------ RAW DATA
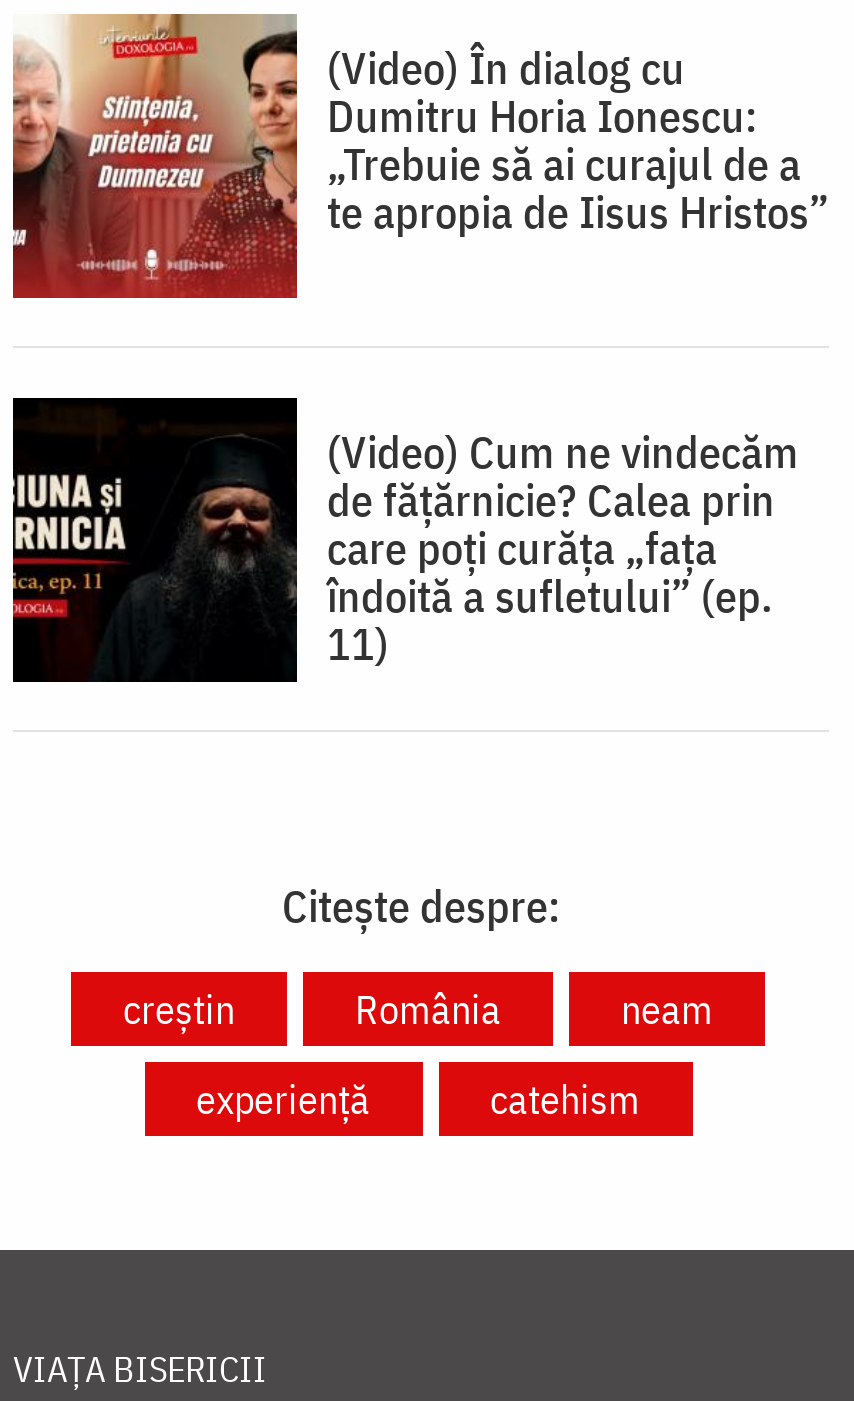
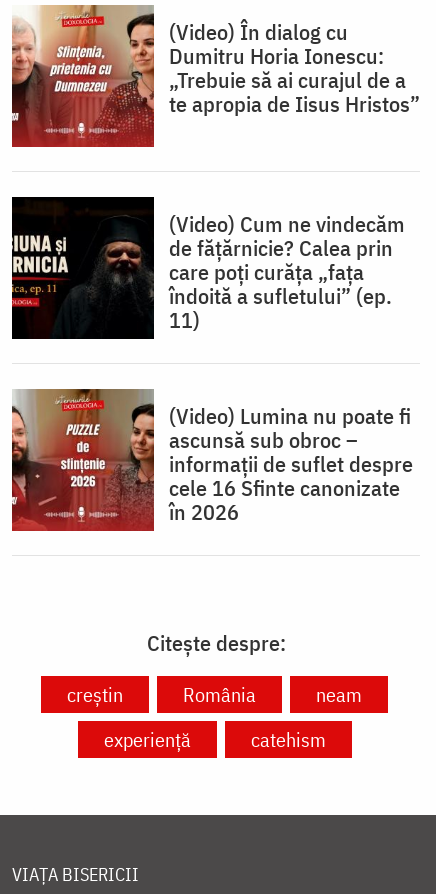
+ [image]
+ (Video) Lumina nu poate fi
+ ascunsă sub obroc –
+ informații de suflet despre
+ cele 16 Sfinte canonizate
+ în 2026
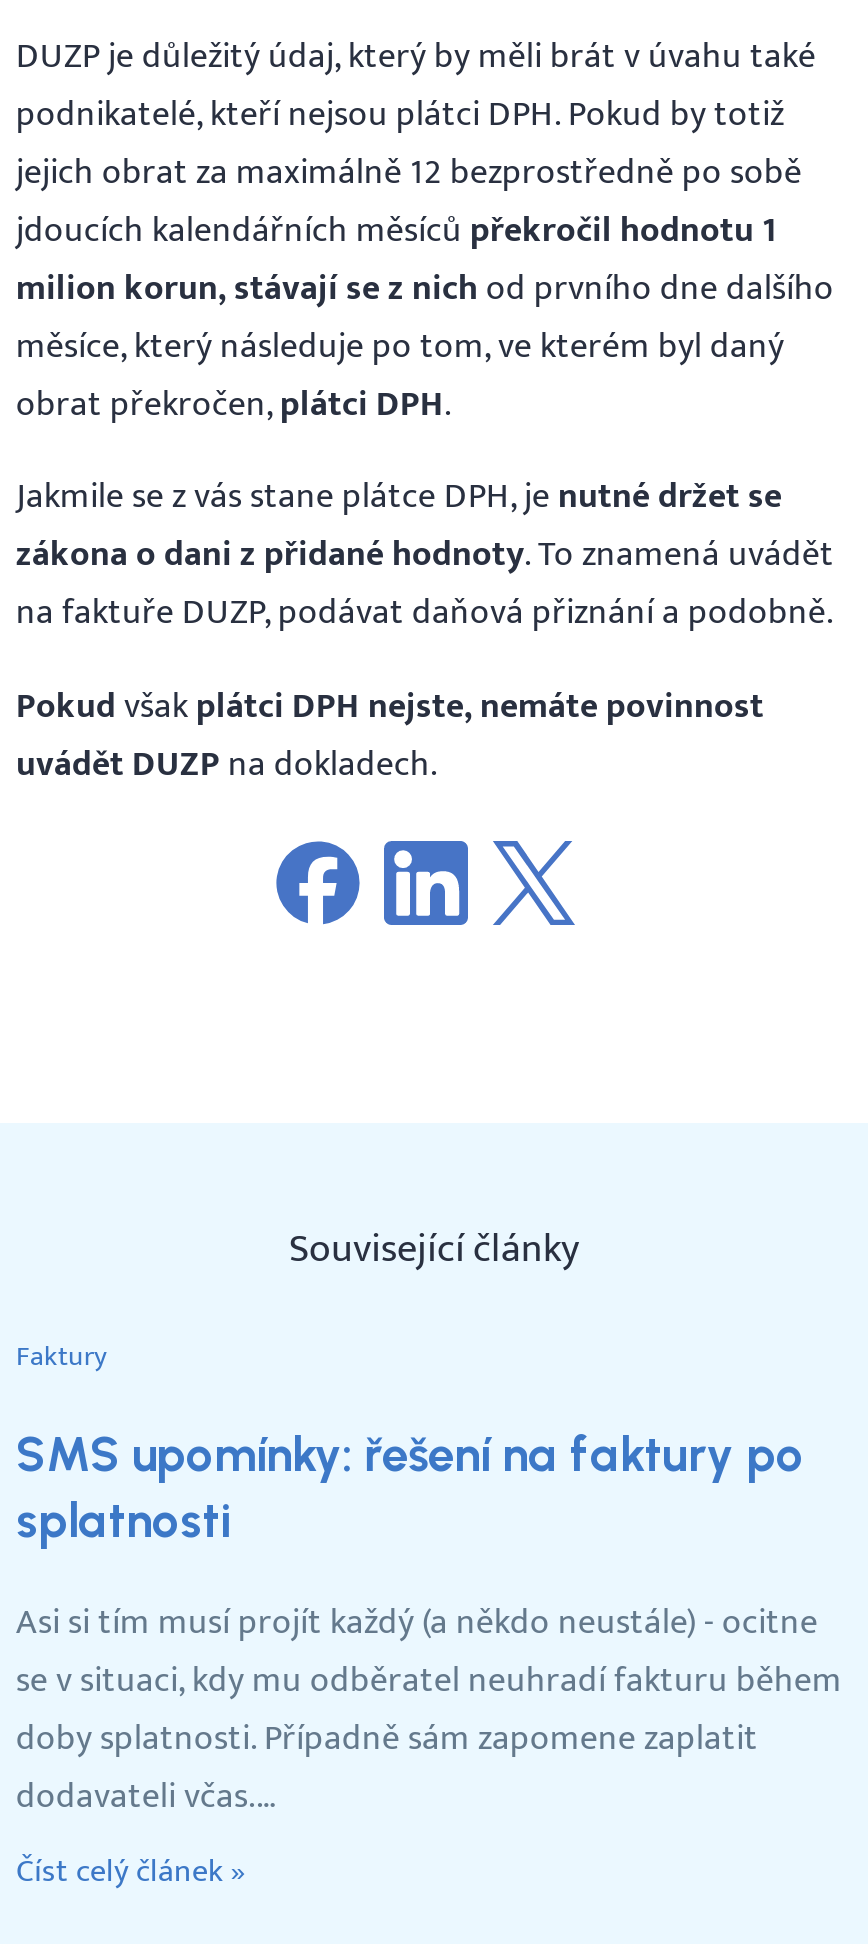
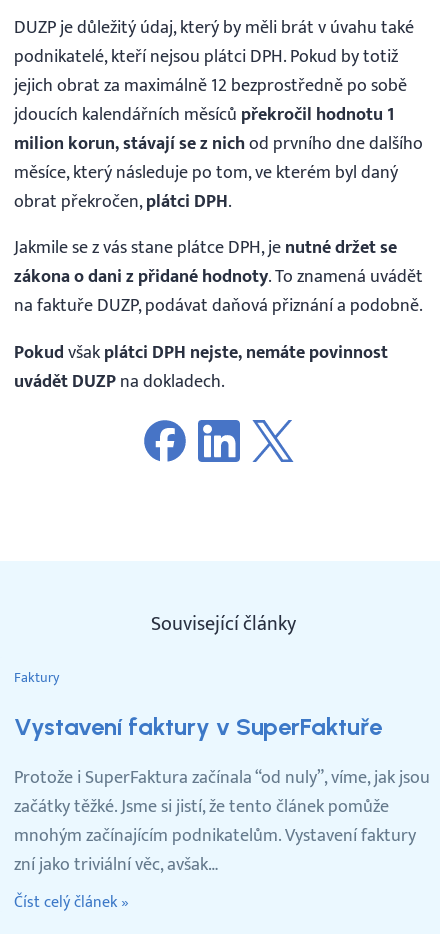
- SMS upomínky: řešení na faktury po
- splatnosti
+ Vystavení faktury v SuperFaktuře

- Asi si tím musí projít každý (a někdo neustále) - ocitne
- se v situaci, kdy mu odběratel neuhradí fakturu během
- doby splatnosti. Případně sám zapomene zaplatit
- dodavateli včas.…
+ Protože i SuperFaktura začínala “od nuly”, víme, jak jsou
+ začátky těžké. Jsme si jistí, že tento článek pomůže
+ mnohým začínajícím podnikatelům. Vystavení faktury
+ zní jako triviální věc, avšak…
------------
PROBLEM TO WORK ON: Could the entries above be returned verbatim, with no pictures included?

ANSWER TO THE PROBLEM:
+ [image]
+ (Video) Lumina nu poate fi
+ ascunsă sub obroc –
+ informații de suflet despre
+ cele 16 Sfinte canonizate
+ în 2026
- SMS upomínky: řešení na faktury po
- splatnosti
+ Vystavení faktury v SuperFaktuře

- Asi si tím musí projít každý (a někdo neustále) - ocitne
- se v situaci, kdy mu odběratel neuhradí fakturu během
- doby splatnosti. Případně sám zapomene zaplatit
- dodavateli včas.…
+ Protože i SuperFaktura začínala “od nuly”, víme, jak jsou
+ začátky těžké. Jsme si jistí, že tento článek pomůže
+ mnohým začínajícím podnikatelům. Vystavení faktury
+ zní jako triviální věc, avšak…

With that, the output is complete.